Le leader nord-coréen Kim Jong Un a récemment déclaré que son pays était en train de doter sa marine d'armements nucléaires, alors qu'il inspectait cette semaine un destroyer sophistiqué, rapportent les médias d'État. Cette initiative marque un tournant significatif dans le renforcement de la défense maritime de la Corée du Nord.
"L'armement de notre marine avec des armes nucléaires progresse de manière satisfaisante", a déclaré Kim, selon l'agence officielle KCNA. Il a également souligné qu'il s'agissait d'un "changement radical" dans la protection de la souveraineté maritime de son pays, une promesse qu'il n'avait pu concrétiser depuis des décennies.
Les essais, y compris le lancement d’un missile de croisière, ont eu lieu juste après le congrès quinquennal du Parti communiste, au cours duquel Kim a réaffirmé son engagement à renforcer le potentiel militaire de la nation, annoncée comme étant dotée de l'arme nucléaire. Il s'est engagé à répondre fermement à toute forme de menace extérieure.
Ces développements interviennent également dans un contexte géopolitique tendu, marqué par la guerre déclarée par les États-Unis et Israël contre l'Iran, visant à démanteler son programme nucléaire. La Corée du Nord, en pleine expansion de ses capacités navales, a participé activement à ces affrontements verbaux.
Lors d'une inspection d'un destroyer de la classe "Choe Hyon" — deux de ces navires ont été mis à l'eau l'année dernière — Kim Jong Un a supervisé les tests de tir, qui ont été qualifiés de "réussites" selon l'Agence centrale de presse coréenne. Le destroyer Choe Hyon, d'un tonnage de 5.000 tonnes, est considéré comme un atout majeur dans la flotte nord-coréenne.
Un troisième bâtiment en construction a également été inspecté. Kim a déjà affirmé que le Choe Hyon intègre les "armes les plus puissantes" et pourrait transporter des missiles tactiques à courte portée, soulevant des questions quant à la capacité de la Corée du Nord à miniaturiser ses ogives nucléaires.
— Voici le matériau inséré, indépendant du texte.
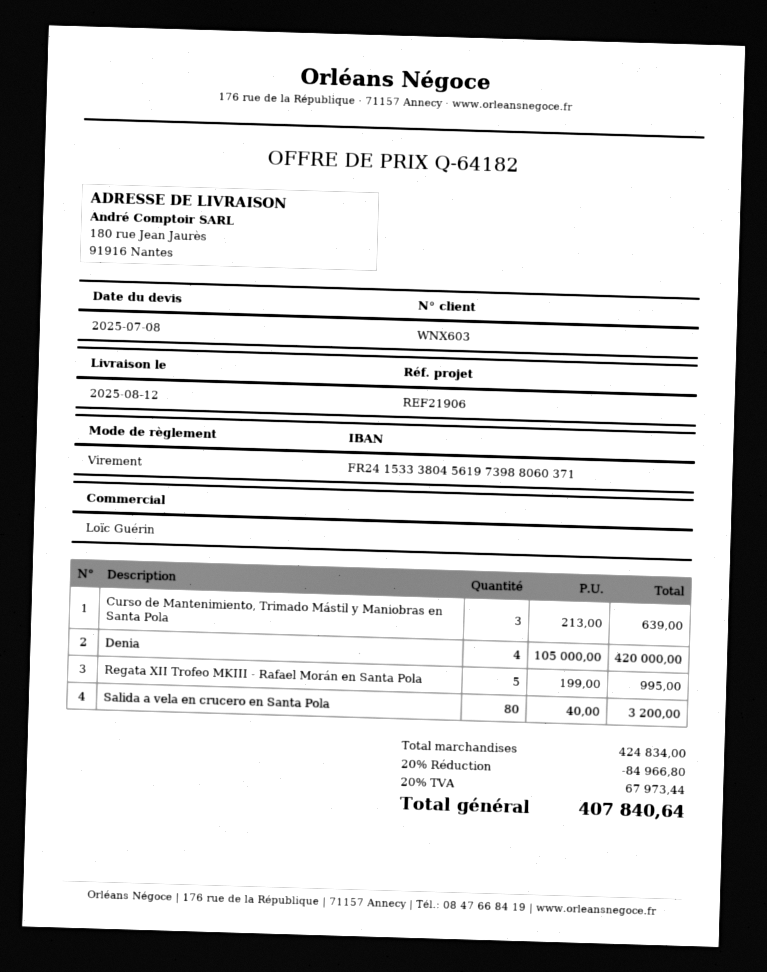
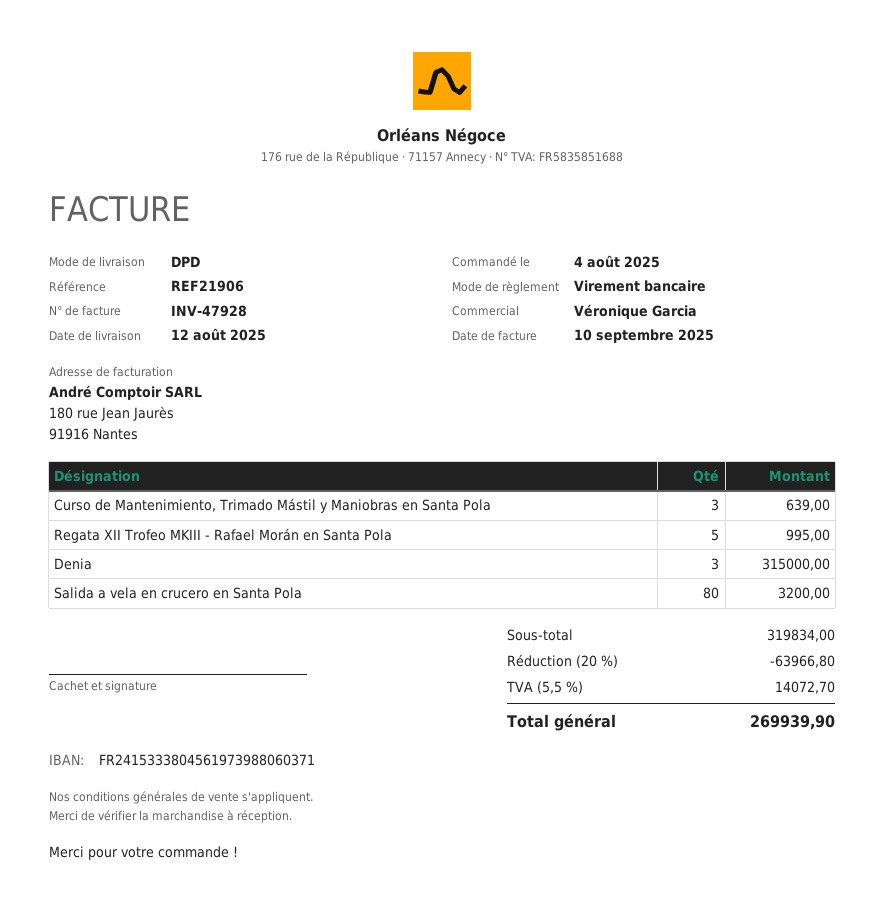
sales rep: Loïc Guérin -> Véronique Garcia
Denia: 4 for 420000.00 -> 3 for 315000.00
subtotal: 424834.00 -> 319834.00
discount: 20% = 84966.80 -> 20% = 63966.80
tax: 20% = 67973.44 -> 5.5% = 14072.70
total: 407840.64 -> 269939.90

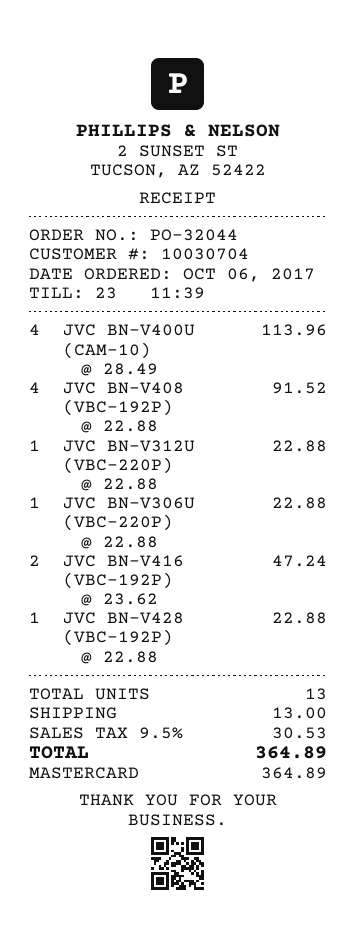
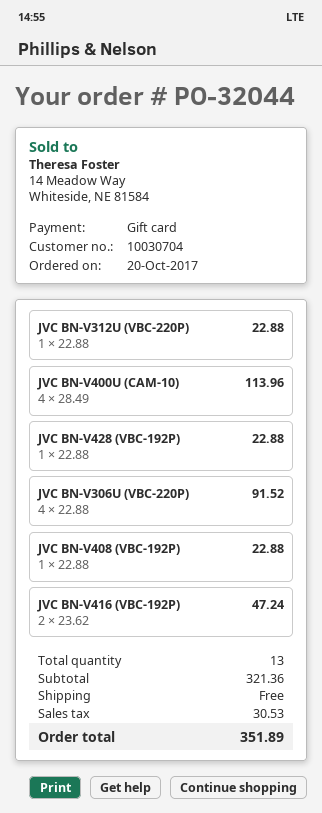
order date: 2017-10-06 -> 2017-10-20
payment method: Mastercard -> gift card
JVC BN-V408 (VBC-192P): 4 x 22.88 = 91.52 -> 1 x 22.88 = 22.88
JVC BN-V306U (VBC-220P): 1 x 22.88 = 22.88 -> 4 x 22.88 = 91.52
shipping: 13.00 -> 0.00
total: 364.89 -> 351.89

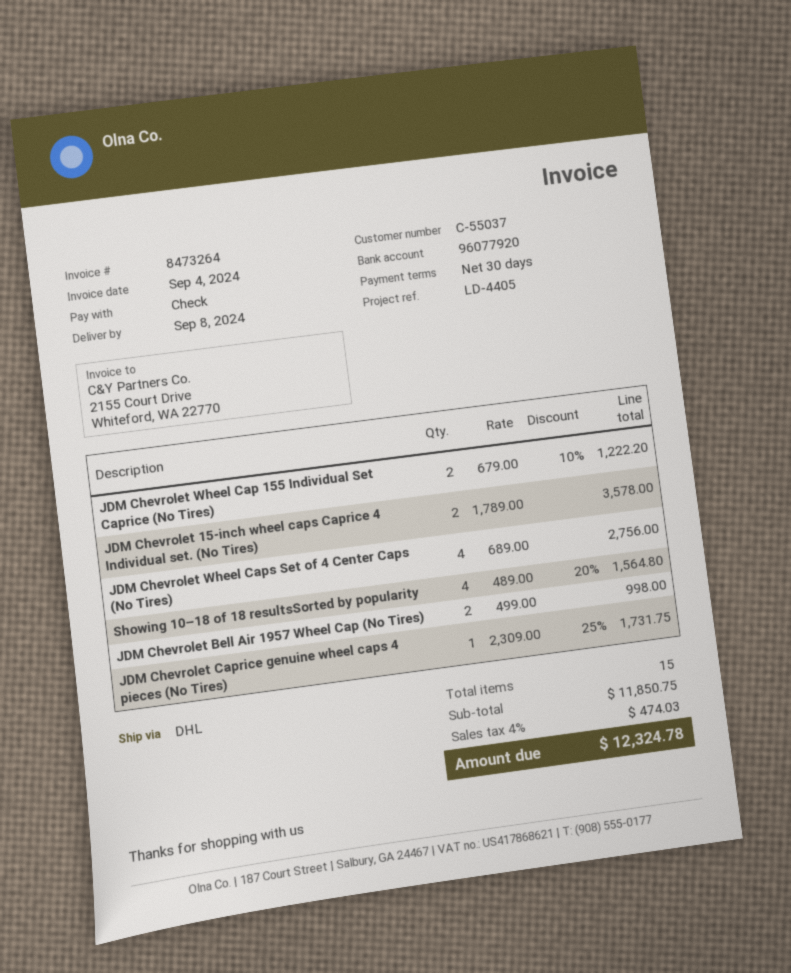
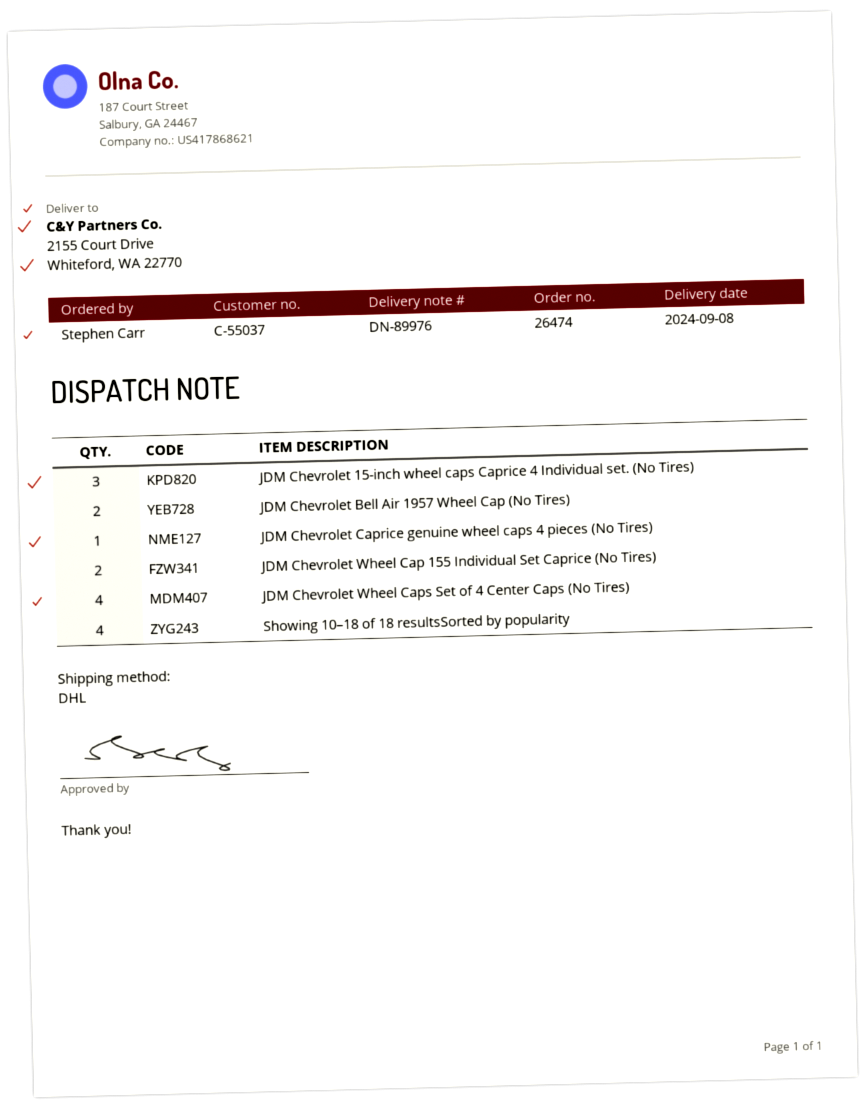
JDM Chevrolet 15-inch wheel caps Caprice 4 Individual set. (No Tires): 2 -> 3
La semaine dernière, Pyongyang a dénoncé l'offensive des États-Unis et d'Israël contre l'Iran, la qualifiant d'"agression illégale", illustrant la nature antagoniste de leurs relations. Cette escalade militaire pourrait être perçue comme une "démonstration de force" en réponse aux tensions augmentantes au Moyen-Orient, ainsi qu'à l'approche des exercices militaires conjoints prévus entre la Corée du Sud et les États-Unis, comme l'explique Yang Moo-jin, ancien président de l’Université des études nord-coréennes.
Malgré les efforts de Washington pour renouer le dialogue avec Pyongyang ces derniers mois, Kim Jong Un est resté ferme sur ses positions et a déclaré qu'une compréhension mutuelle serait possible si l'on reconnaissait le statut nucléaire de la Corée du Nord.